_Task description_
Return, from the data below, each line that contains the word "enables".

#### Given data ####

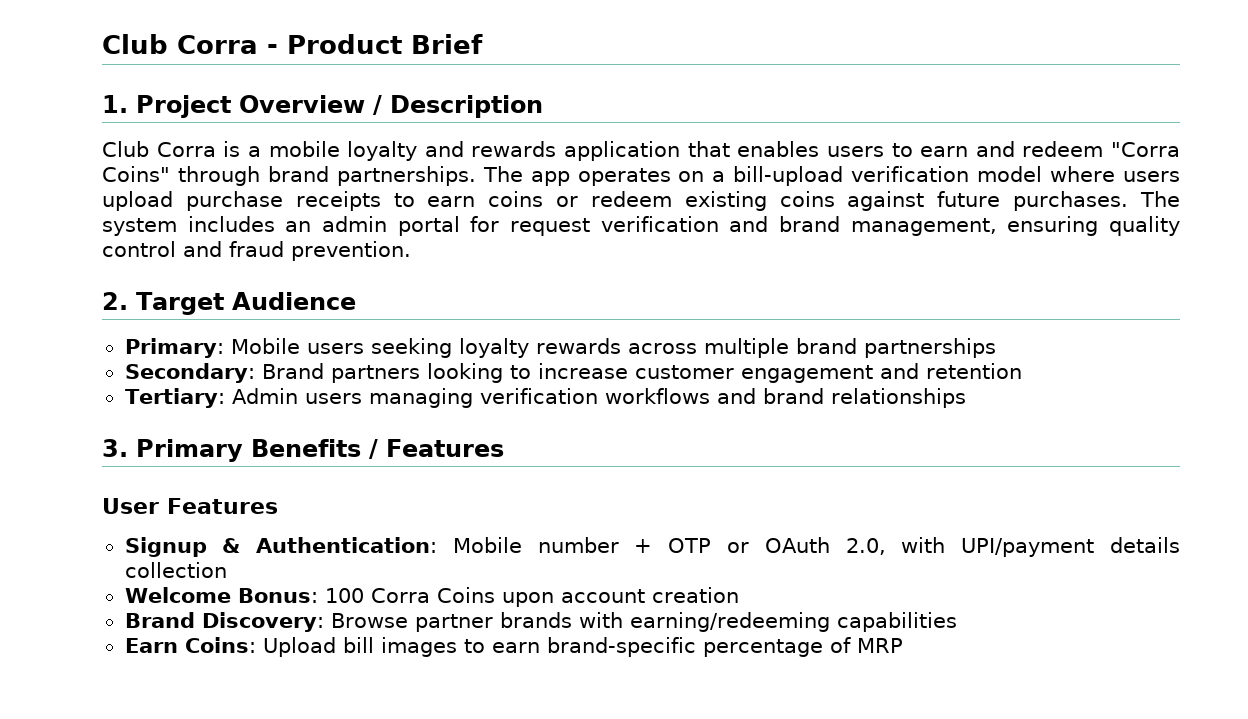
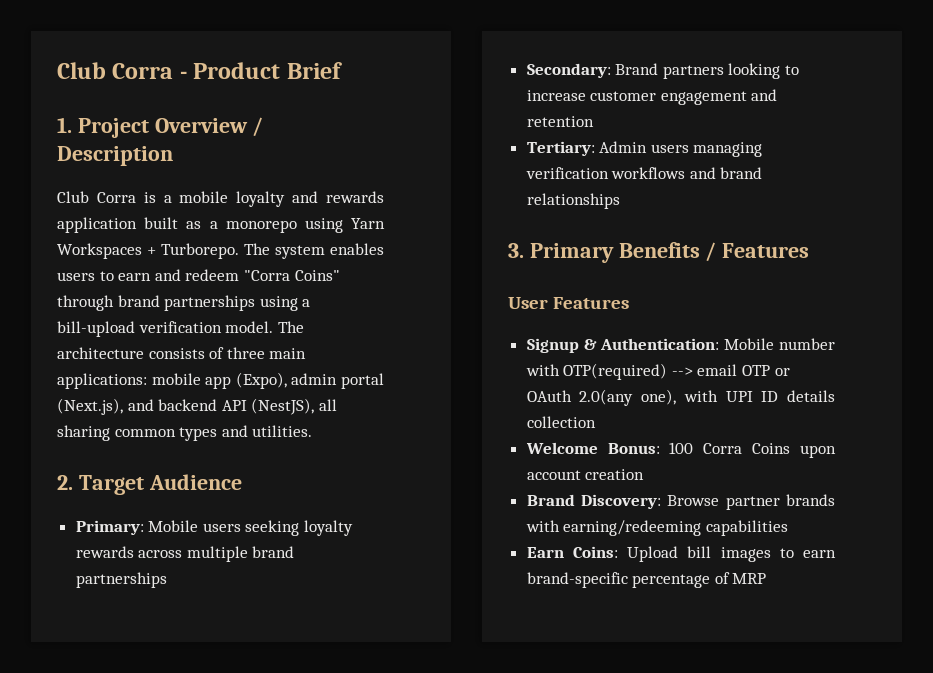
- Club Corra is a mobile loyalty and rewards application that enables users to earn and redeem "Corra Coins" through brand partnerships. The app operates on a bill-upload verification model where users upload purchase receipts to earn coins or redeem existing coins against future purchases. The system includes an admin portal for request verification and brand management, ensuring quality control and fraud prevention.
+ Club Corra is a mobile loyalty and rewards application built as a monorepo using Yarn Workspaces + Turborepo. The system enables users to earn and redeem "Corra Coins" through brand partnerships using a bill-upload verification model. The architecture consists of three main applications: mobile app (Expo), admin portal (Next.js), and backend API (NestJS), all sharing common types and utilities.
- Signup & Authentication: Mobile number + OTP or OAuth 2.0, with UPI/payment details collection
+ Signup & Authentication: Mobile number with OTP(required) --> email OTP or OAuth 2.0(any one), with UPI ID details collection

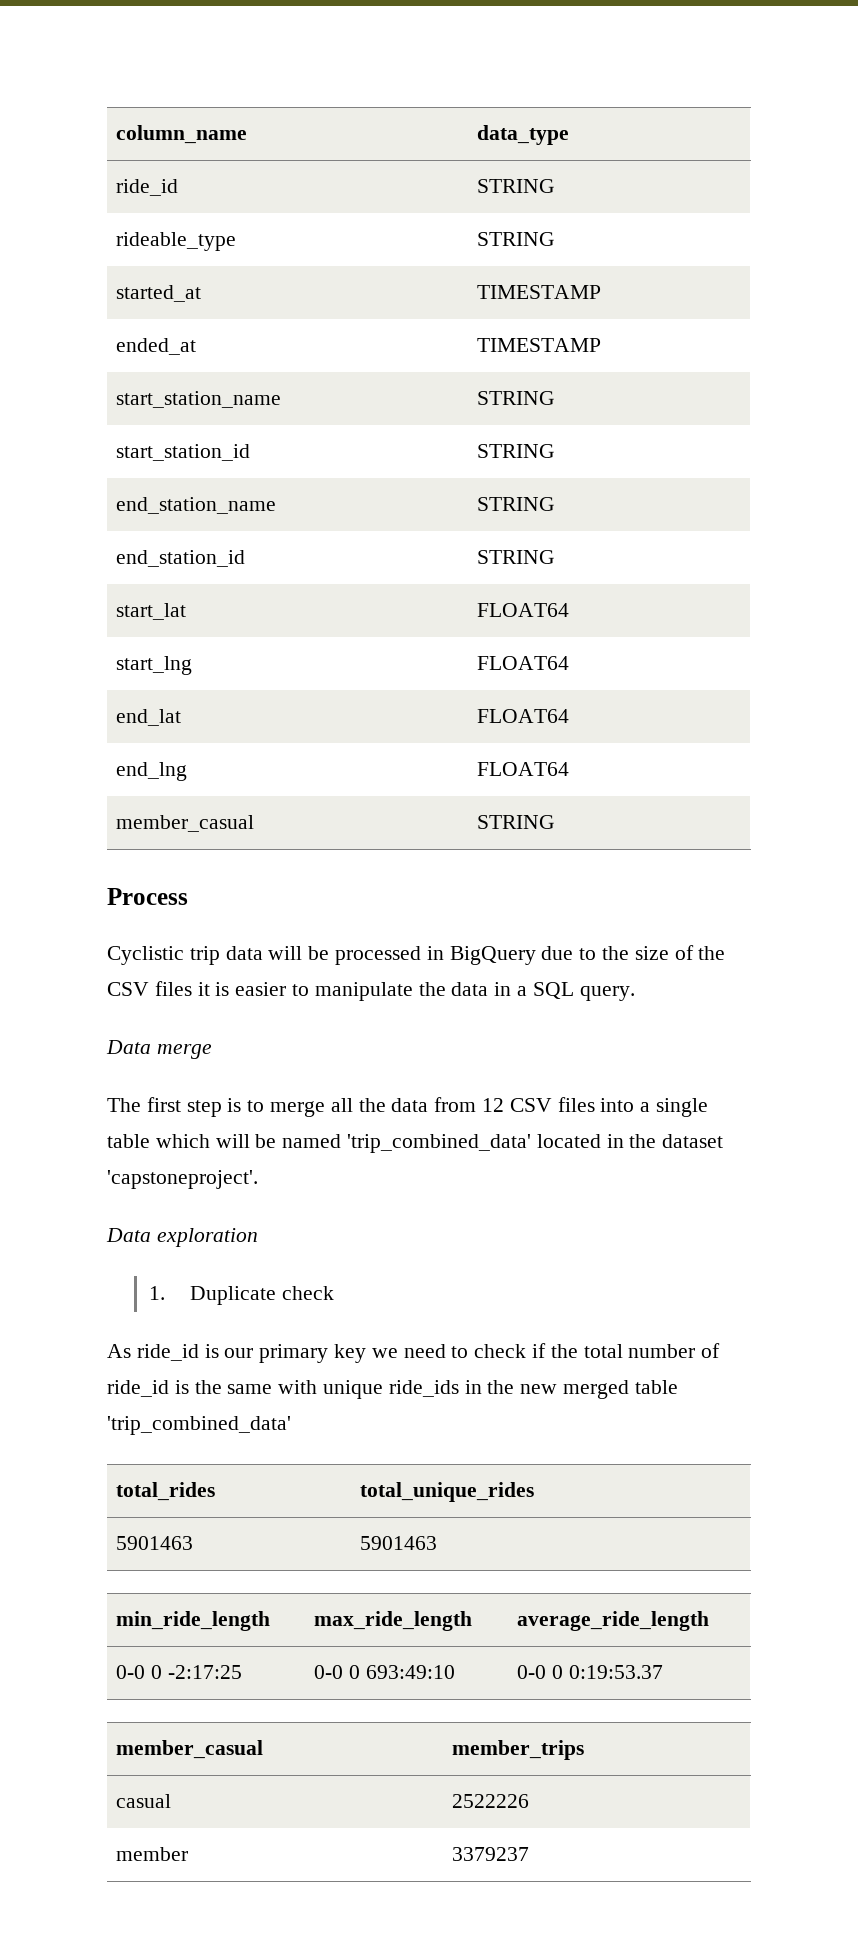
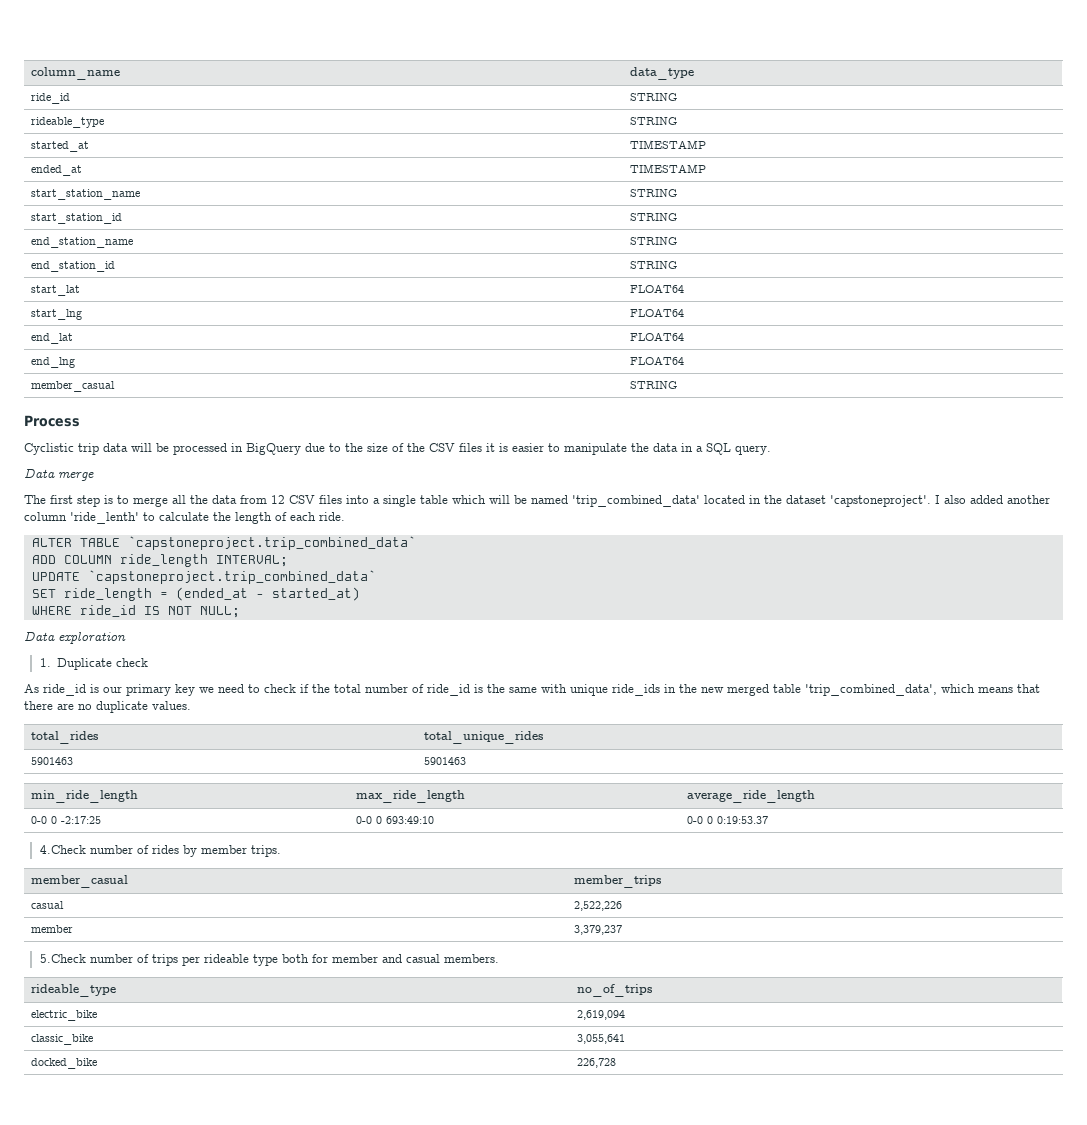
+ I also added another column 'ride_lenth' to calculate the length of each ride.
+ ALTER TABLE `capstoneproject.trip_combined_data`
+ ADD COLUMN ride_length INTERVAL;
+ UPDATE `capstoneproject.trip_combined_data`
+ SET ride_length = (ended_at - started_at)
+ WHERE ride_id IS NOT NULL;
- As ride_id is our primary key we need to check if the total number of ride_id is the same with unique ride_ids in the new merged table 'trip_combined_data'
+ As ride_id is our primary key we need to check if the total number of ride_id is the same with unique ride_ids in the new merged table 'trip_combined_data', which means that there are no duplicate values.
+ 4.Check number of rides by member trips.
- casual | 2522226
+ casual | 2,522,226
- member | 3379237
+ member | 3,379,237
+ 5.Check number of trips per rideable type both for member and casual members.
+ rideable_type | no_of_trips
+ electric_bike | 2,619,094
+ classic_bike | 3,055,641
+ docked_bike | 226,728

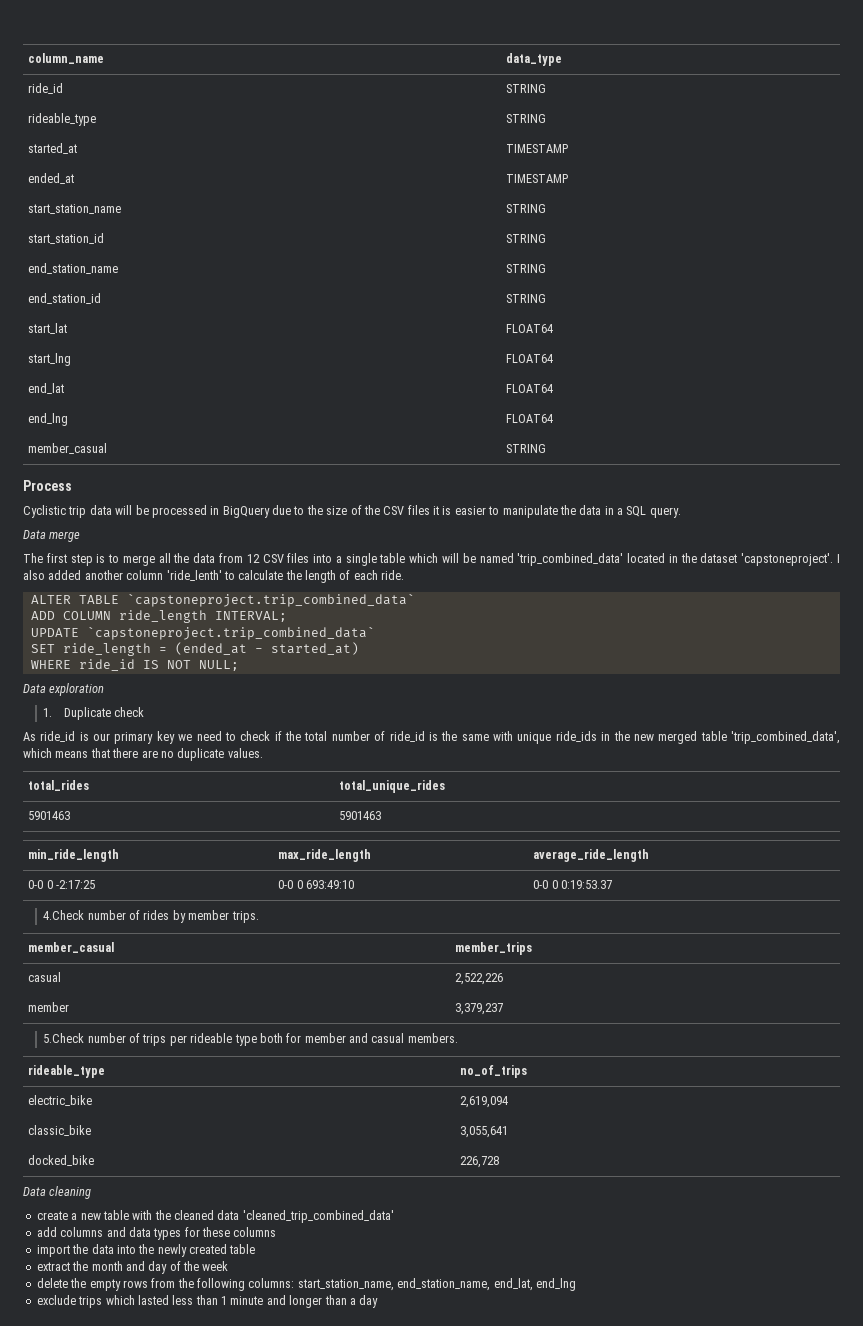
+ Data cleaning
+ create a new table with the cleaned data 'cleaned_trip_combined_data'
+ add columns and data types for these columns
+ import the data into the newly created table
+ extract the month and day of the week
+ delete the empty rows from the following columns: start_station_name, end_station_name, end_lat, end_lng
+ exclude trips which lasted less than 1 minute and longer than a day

####

_Response for this exercise_
- Club Corra is a mobile loyalty and rewards application that enables users to earn and redeem "Corra Coins" through brand partnerships. The app operates on a bill-upload verification model where users upload purchase receipts to earn coins or redeem existing coins against future purchases. The system includes an admin portal for request verification and brand management, ensuring quality control and fraud prevention.
+ Club Corra is a mobile loyalty and rewards application built as a monorepo using Yarn Workspaces + Turborepo. The system enables users to earn and redeem "Corra Coins" through brand partnerships using a bill-upload verification model. The architecture consists of three main applications: mobile app (Expo), admin portal (Next.js), and backend API (NestJS), all sharing common types and utilities.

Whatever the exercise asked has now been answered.